Kidnapping In Laos Affects Civil Society

The Eugene Weekly: 17 April 2014

By Camilla Mortensen

Sombath Somphone is “one of the Lao People’s Democratic Republic’s most respected civil society figures,” according  to a December 2013 press statement from Secretary of State John Kerry on the one year anniversary of Sombath’s disappearance. Sombath was kidnapped from a police checkpoint in Laos and has not been heard from since. Sombath’s wife, Ng Shui-Meng, will be speaking about her husband’s disappearance and the challenges to free speech and human rights in Laos and in the rest of Southeast Asia while in Eugene on Monday, April 21.

“Laos has taken steps in recent years to become a responsible partner in the community of nations,” Kerry writes. “Sombath’s abduction threatens to undermine those efforts.”

Ng Shui-Meng says that while some have called Sombath the “Nelson Mandela of Laos,” her husband was never involved in politics. He worked in nonviolence and consensus building, she says, and always worked with the approval of government officials. Sombath established the Participatory Development Training Center in Laos, which works to train young people and local government officials in community-based development.

She says one link to Sombath’s disappearance could be his involvement in the Asia Europe People’s Forum (AEPF9) that took place from Oct. 16 to 19, 2012, in Vientiane, Laos, as part of his civil society work. Civil society groups are non-governmental organizations and other groups working on issues including health, education and living standards in both developed and developing nations.

The forum sought to promote universal social protection and access to essential services, food sovereignty and sustainable land and natural resource management, sustainable energy production and use, and just work and sustainable livelihoods, according to the AEPF9 website.

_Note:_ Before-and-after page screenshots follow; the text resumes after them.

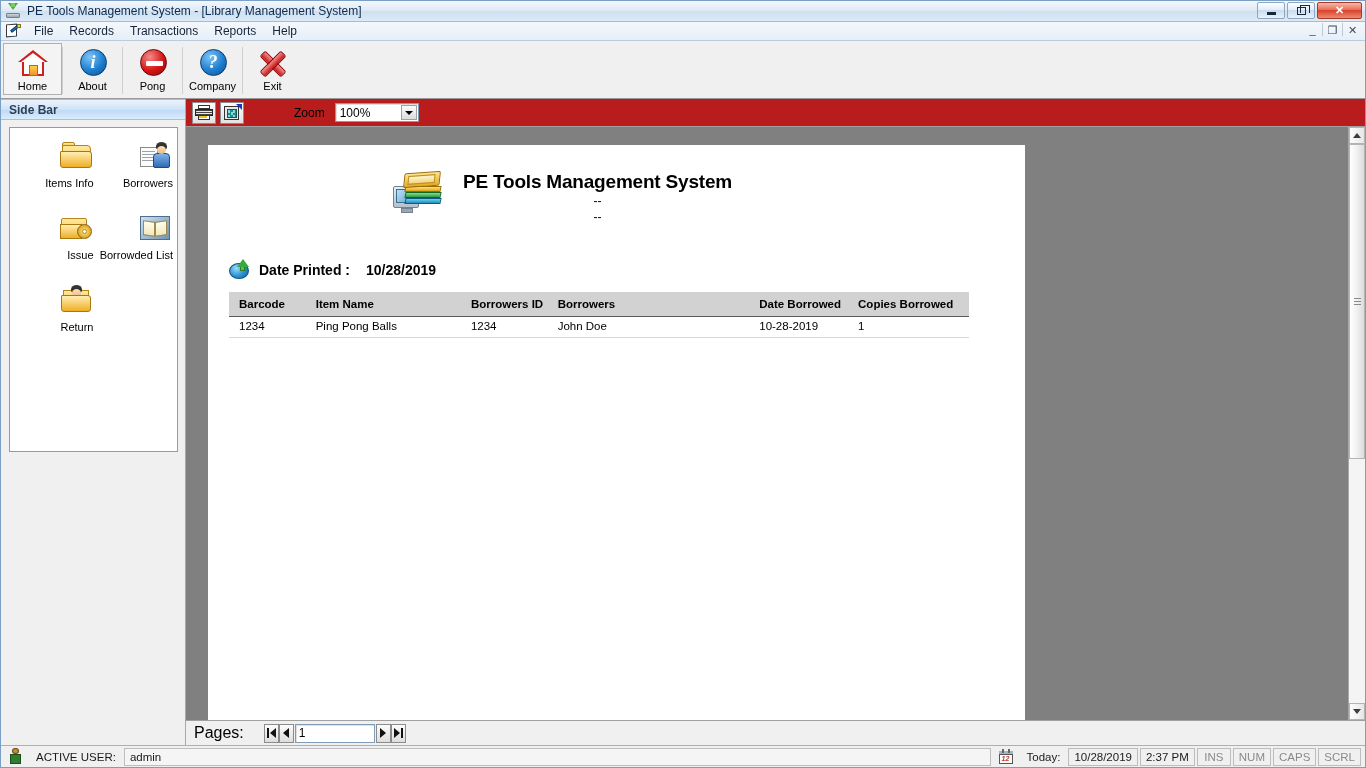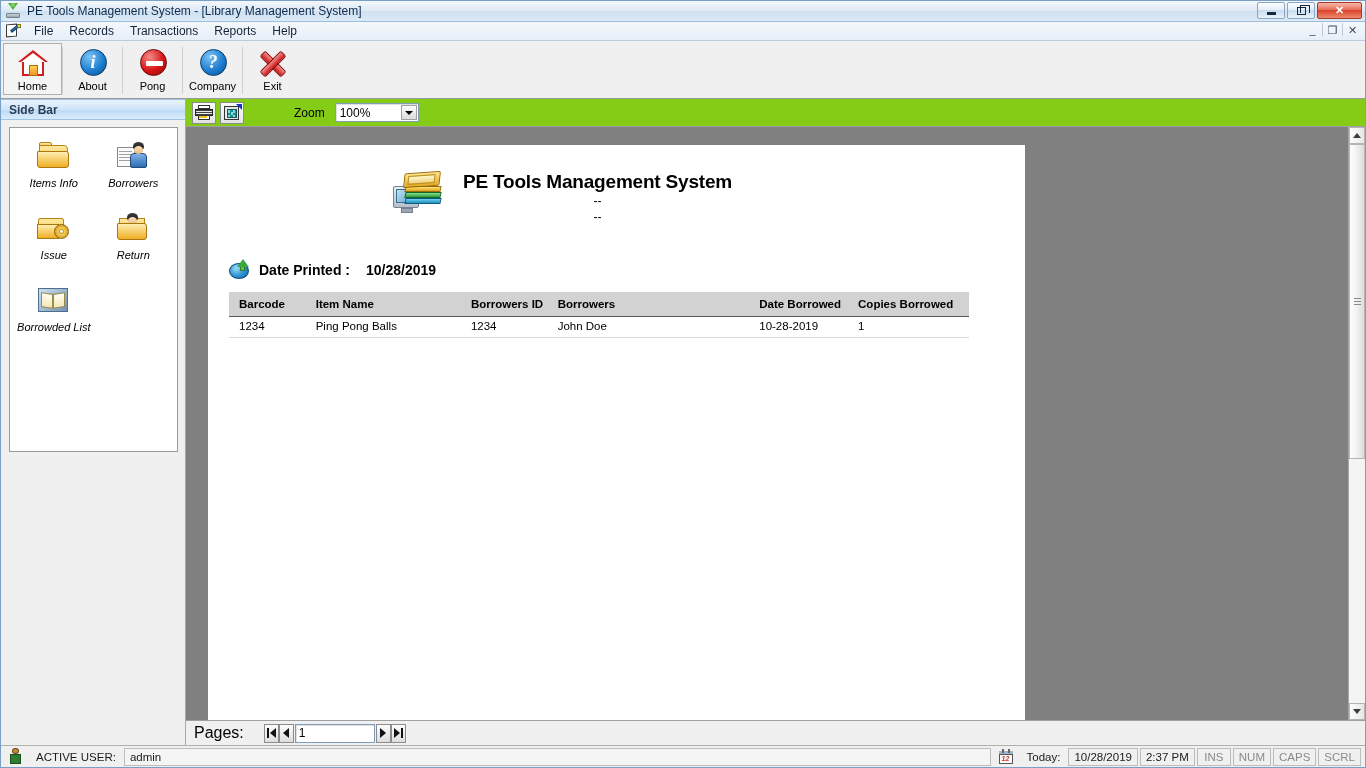"Zoom" #report-toolbar { background: #84cc16 -> #b91c1c }
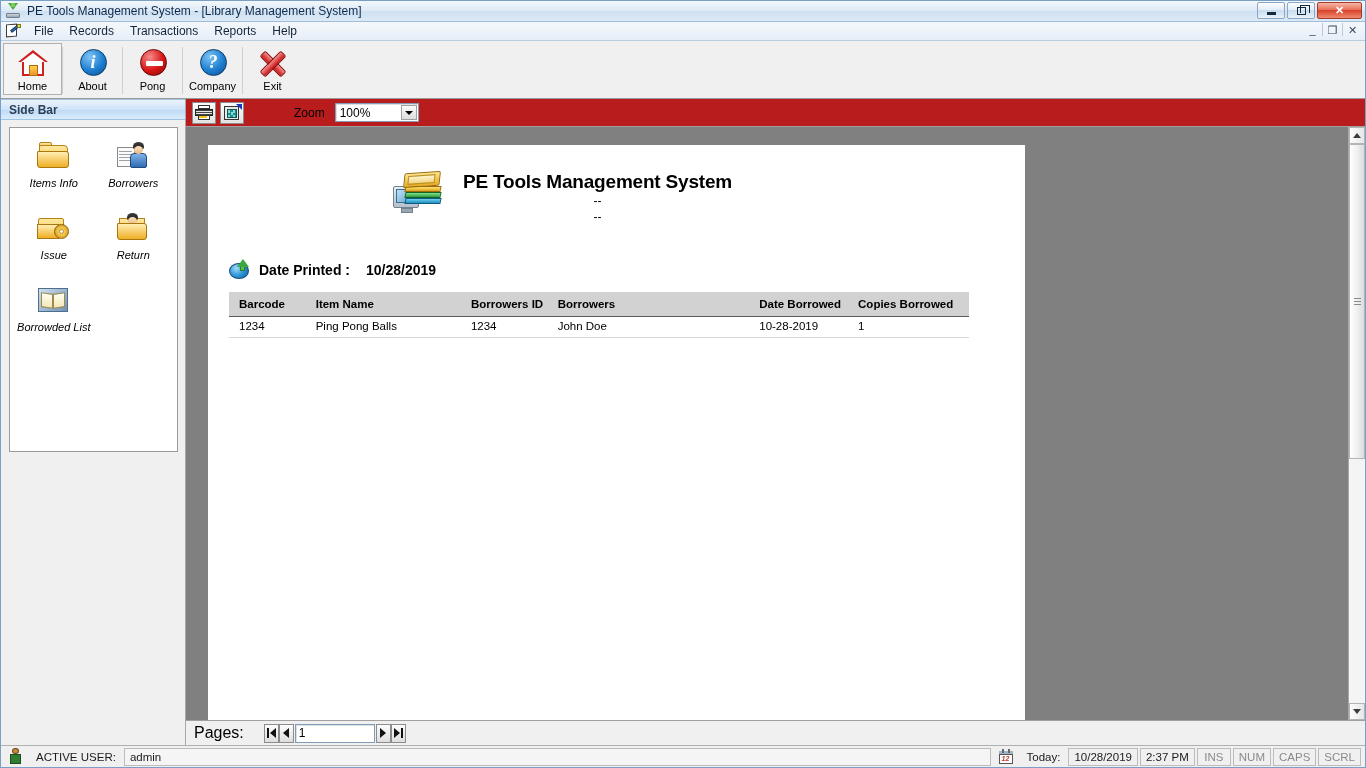"Items Info" .sb-item { align-items: center -> flex-end; font-style: italic -> none }
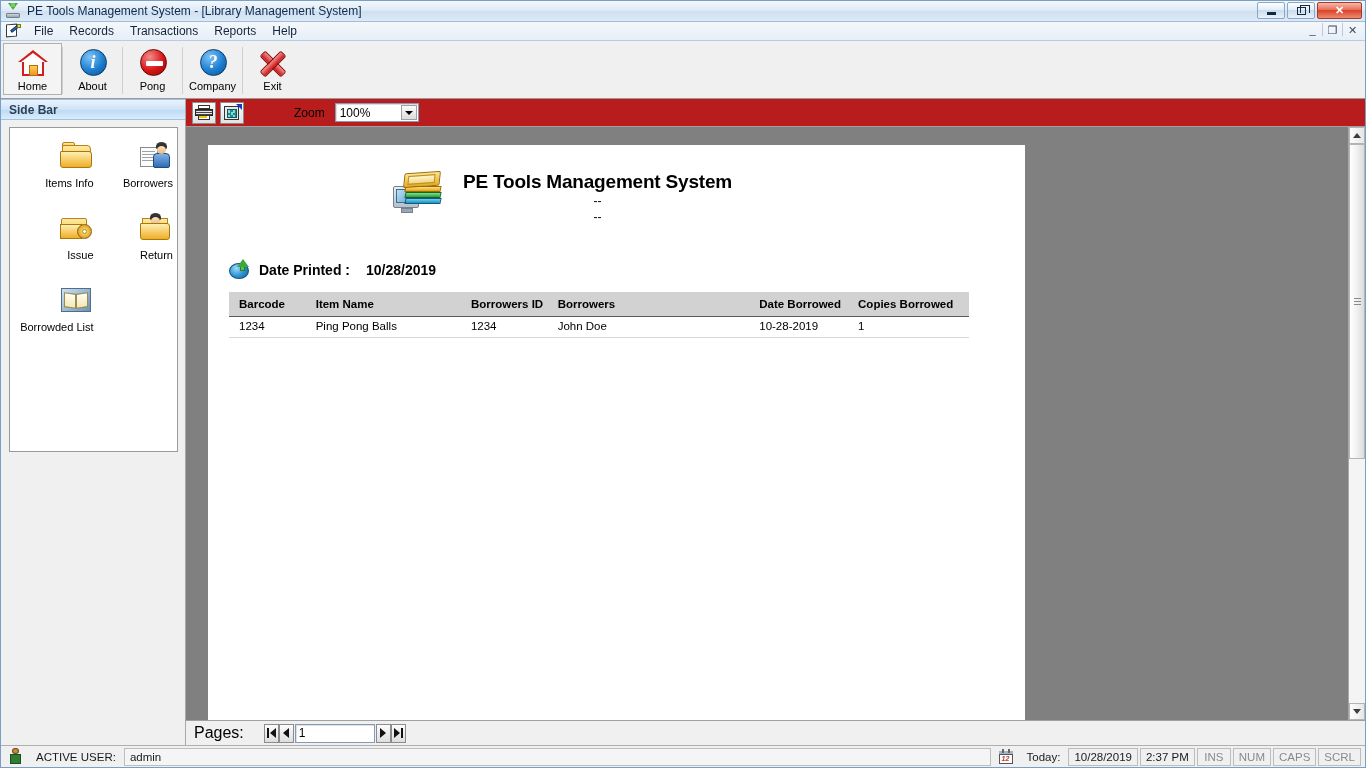"Return" div.sb-item { order: before "Borrowded List" -> after "Borrowded List" }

Ng Shui-Meng, who is also involved in civil society work, is in the U.S. to promote awareness of Sombath’s disappearance in hopes of his safe return, she says. She says she will talk about who her husband is and the type of work he has being doing the last 30 years, what happened the day of his abduction as well as the aftermath and impact on the civil society movement. “In Laos there is not much media freedom, freedom of organization or freedom of assembly,” she says.